- [MATERIAL FOR THIS EXERCISE]:

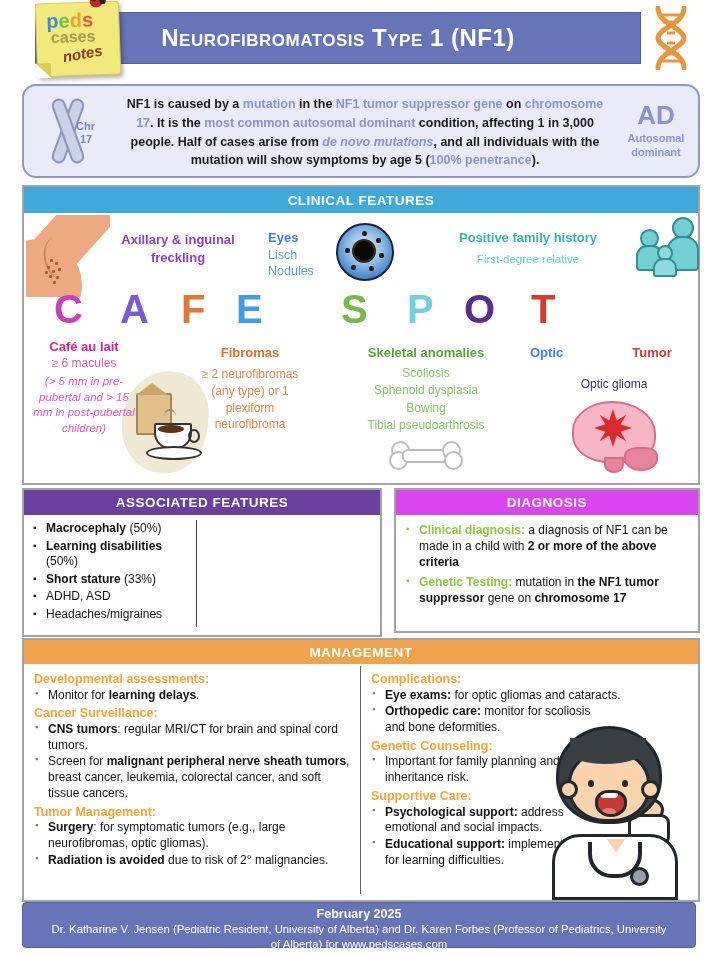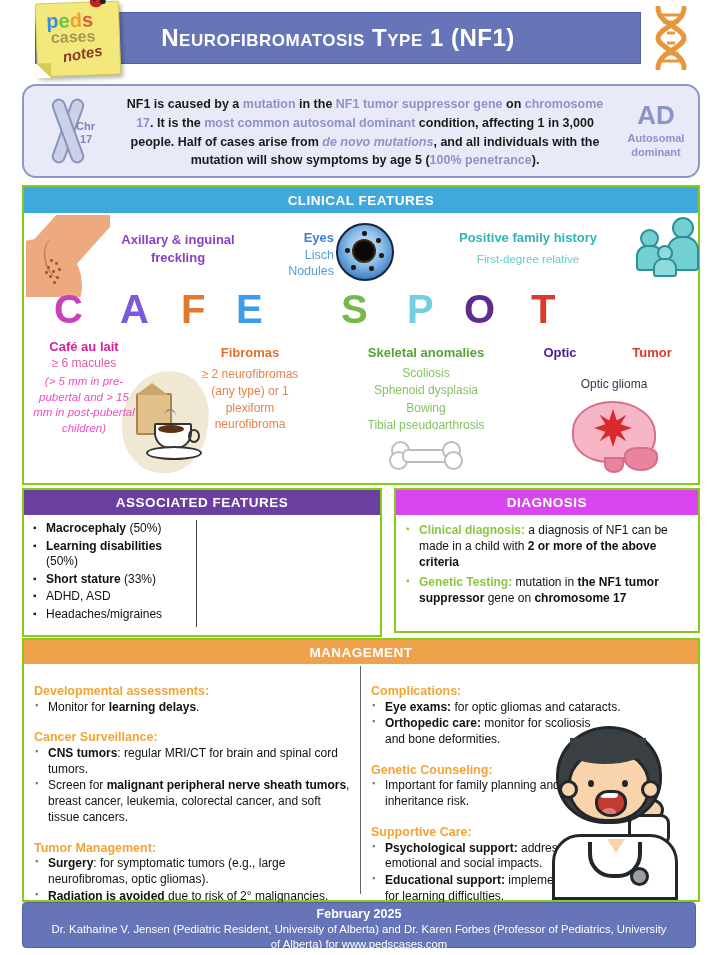"CLINICAL FEATURES" .secbox { border: 2px solid #84cc16 -> 2px solid #a3a3a3 }
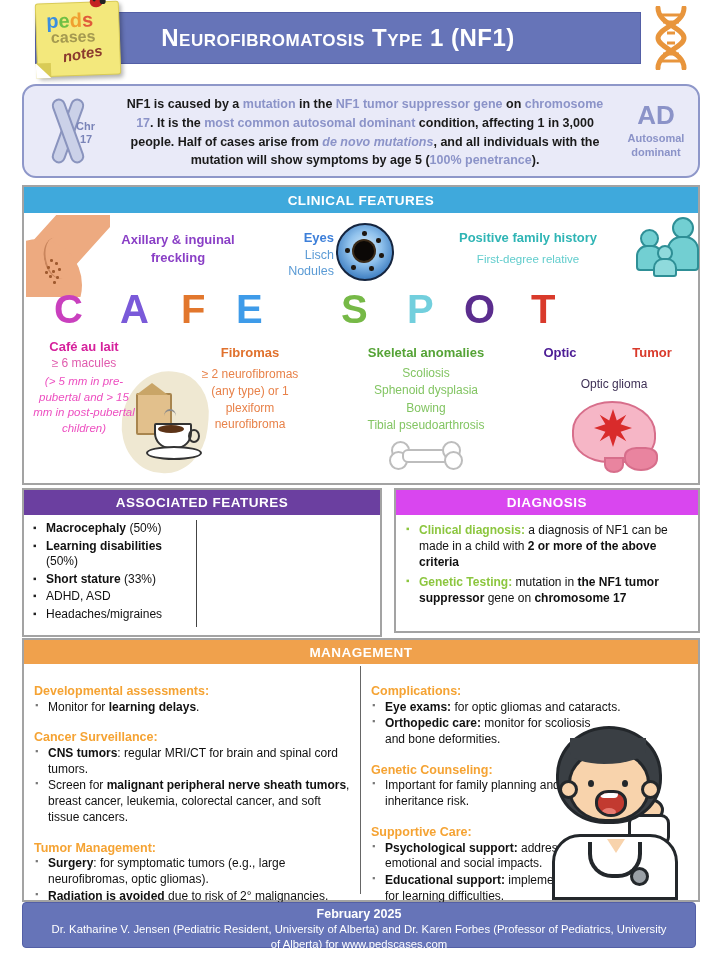"Eyes" .eyesblock { text-align: right -> left }
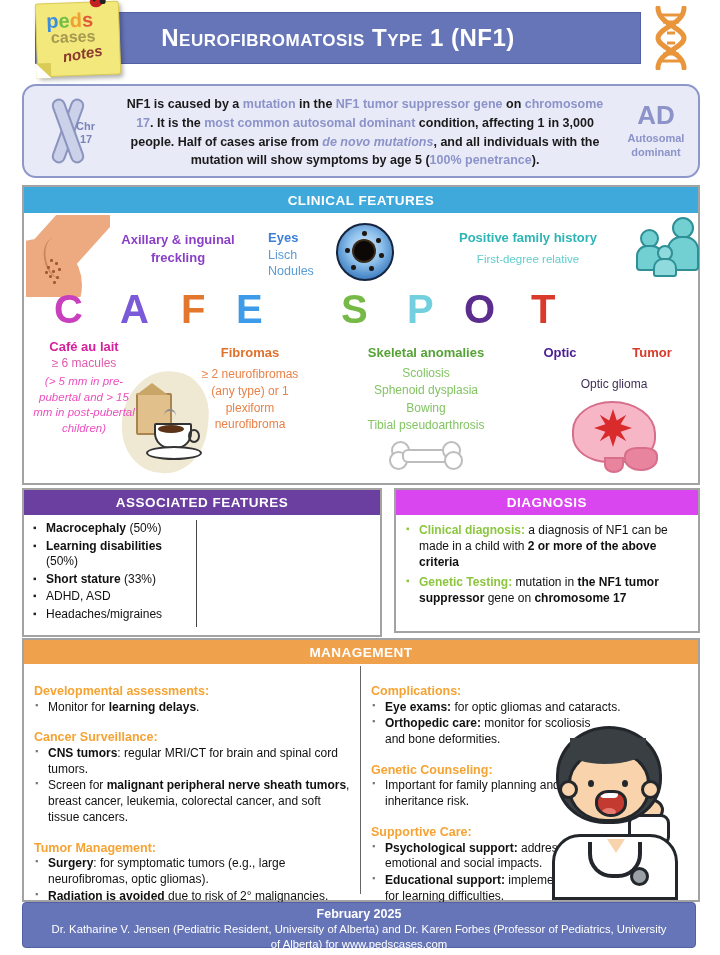"Optic" .opticlabel { color: #4c1d95 -> #3b82f6; text-align: center -> none }
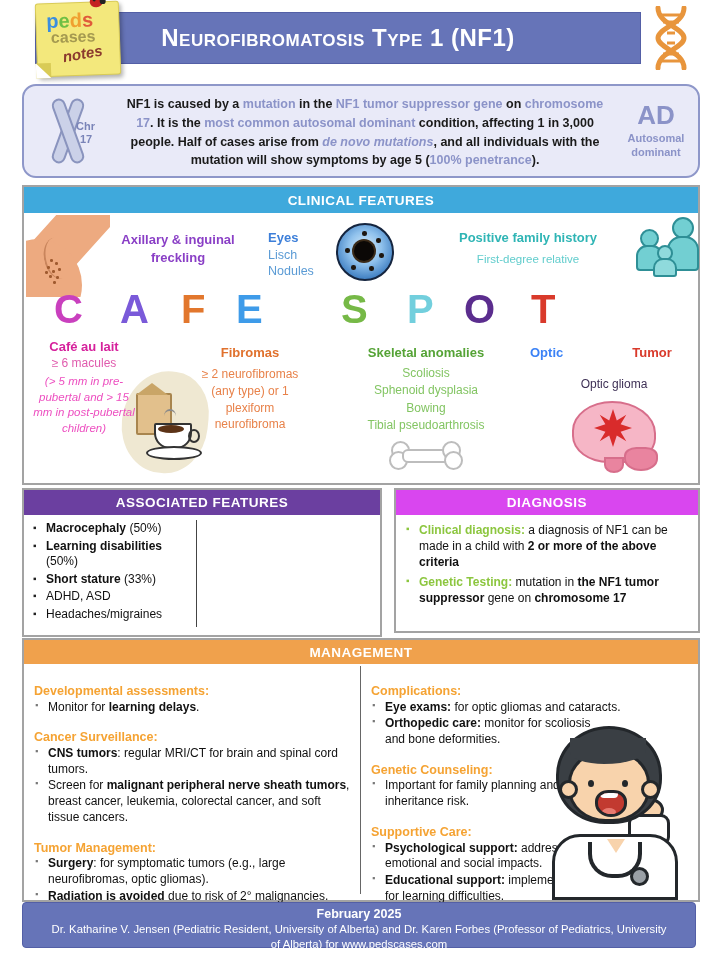"Developmental assessments:" .mhead { margin-top: 14px -> 2px }
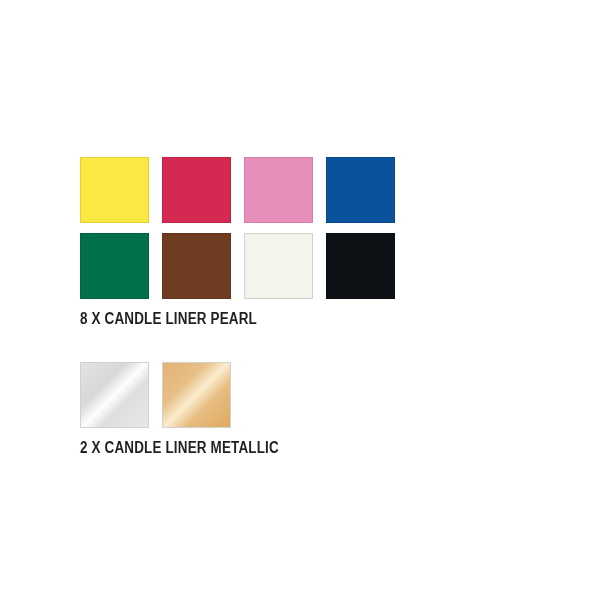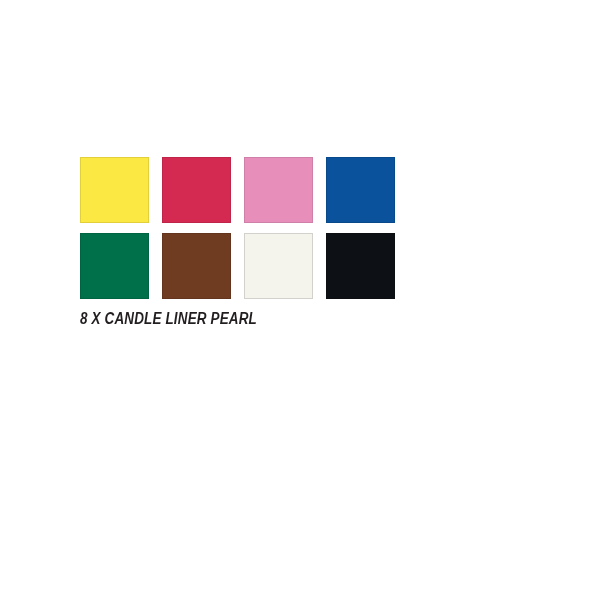"8 X CANDLE LINER PEARL" #swatch-sheet { font-style: italic -> none }
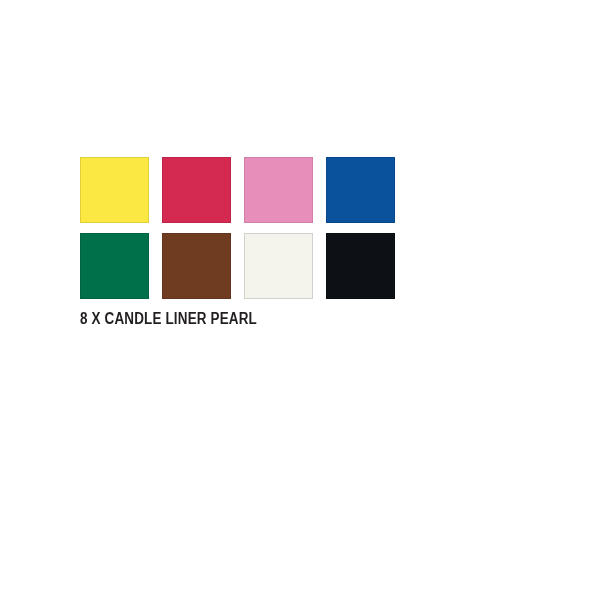"2 X CANDLE LINER METALLIC" section.swatch-group { html: none -> <section> <div> <div></div> <div></div> </div> <div>2 X CANDLE LINER METALLIC</div> </section> }
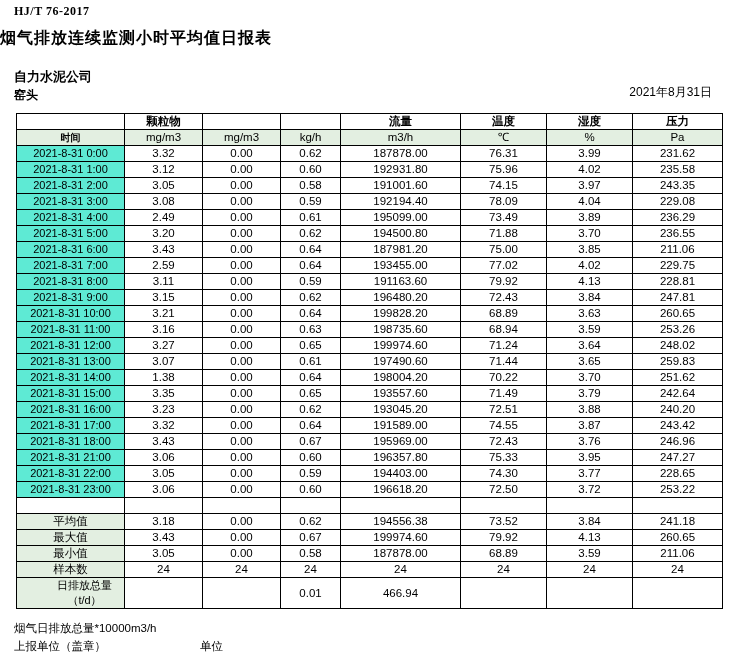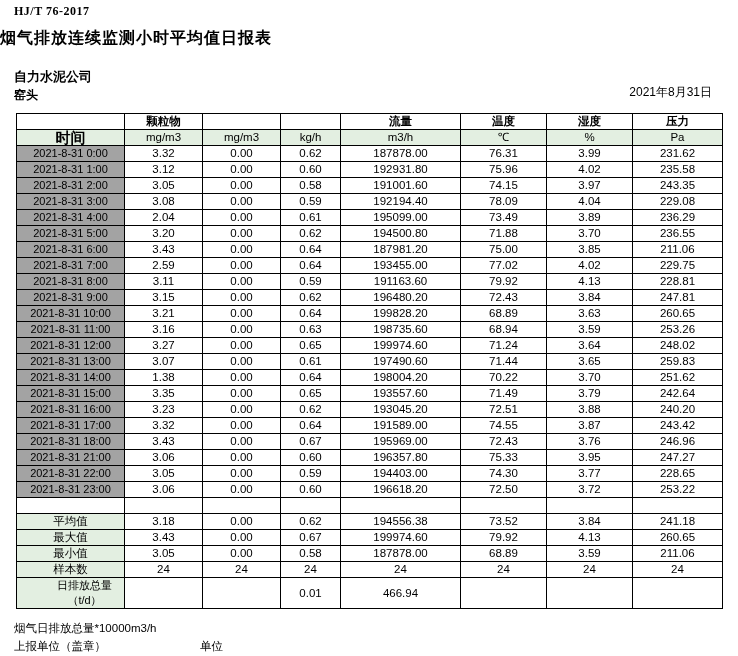"时间" .hdr-unit td.time-cell { font-size: 15px -> 10px }
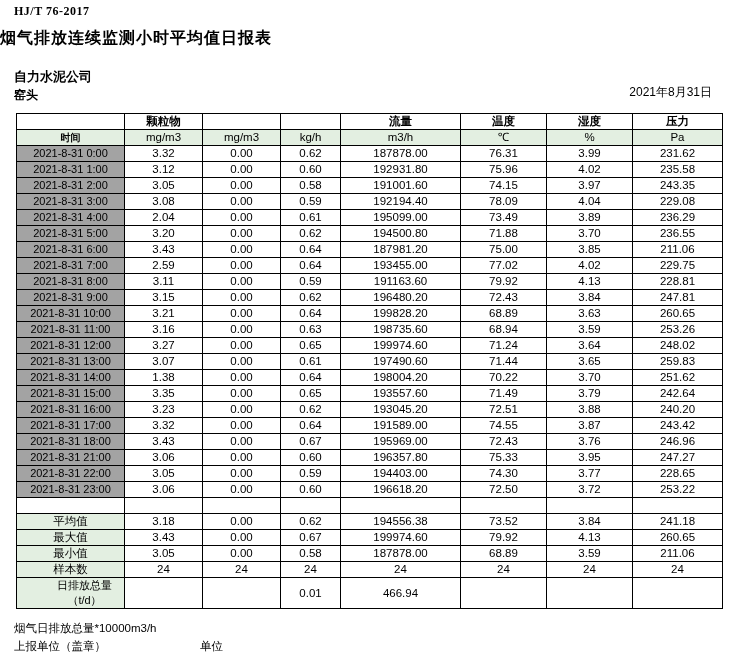"2021-8-31 0:00" .data-row td.time-cell { background: #a3a3a3 -> #5eead4 }
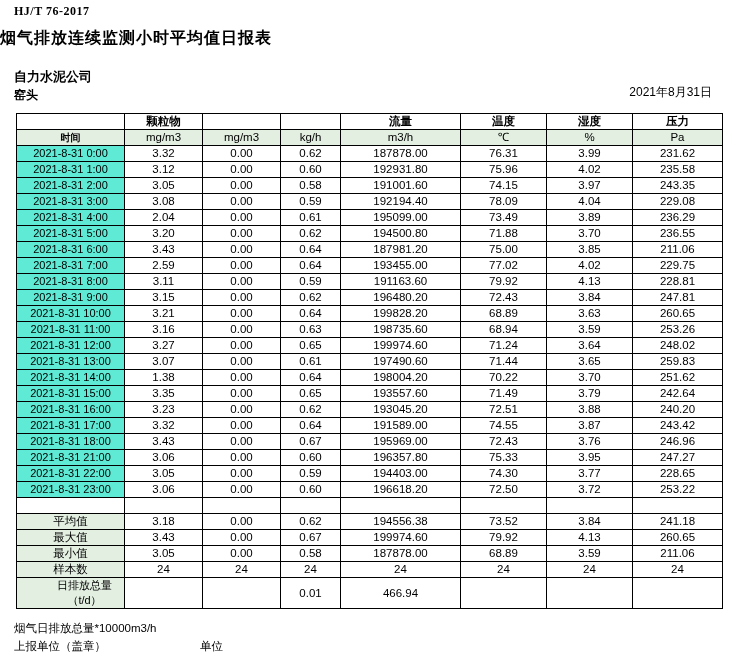"2.04" td { text: 2.04 -> 2.49 }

- [WORK TO COMPLETE]: Above are some records; quote exactly and only the lines that begin at the line containing "text-align: right ->" and stop after the line containing "font-size: 15px ->", leaving out the pictures.

- [RESPONSE TO THIS EXERCISE]:
"Eyes" .eyesblock { text-align: right -> left }
"Optic" .opticlabel { color: #4c1d95 -> #3b82f6; text-align: center -> none }
"Developmental assessments:" .mhead { margin-top: 14px -> 2px }
"8 X CANDLE LINER PEARL" #swatch-sheet { font-style: italic -> none }
"2 X CANDLE LINER METALLIC" section.swatch-group { html: none -> <section> <div> <div></div> <div></div> </div> <div>2 X CANDLE LINER METALLIC</div> </section> }
"时间" .hdr-unit td.time-cell { font-size: 15px -> 10px }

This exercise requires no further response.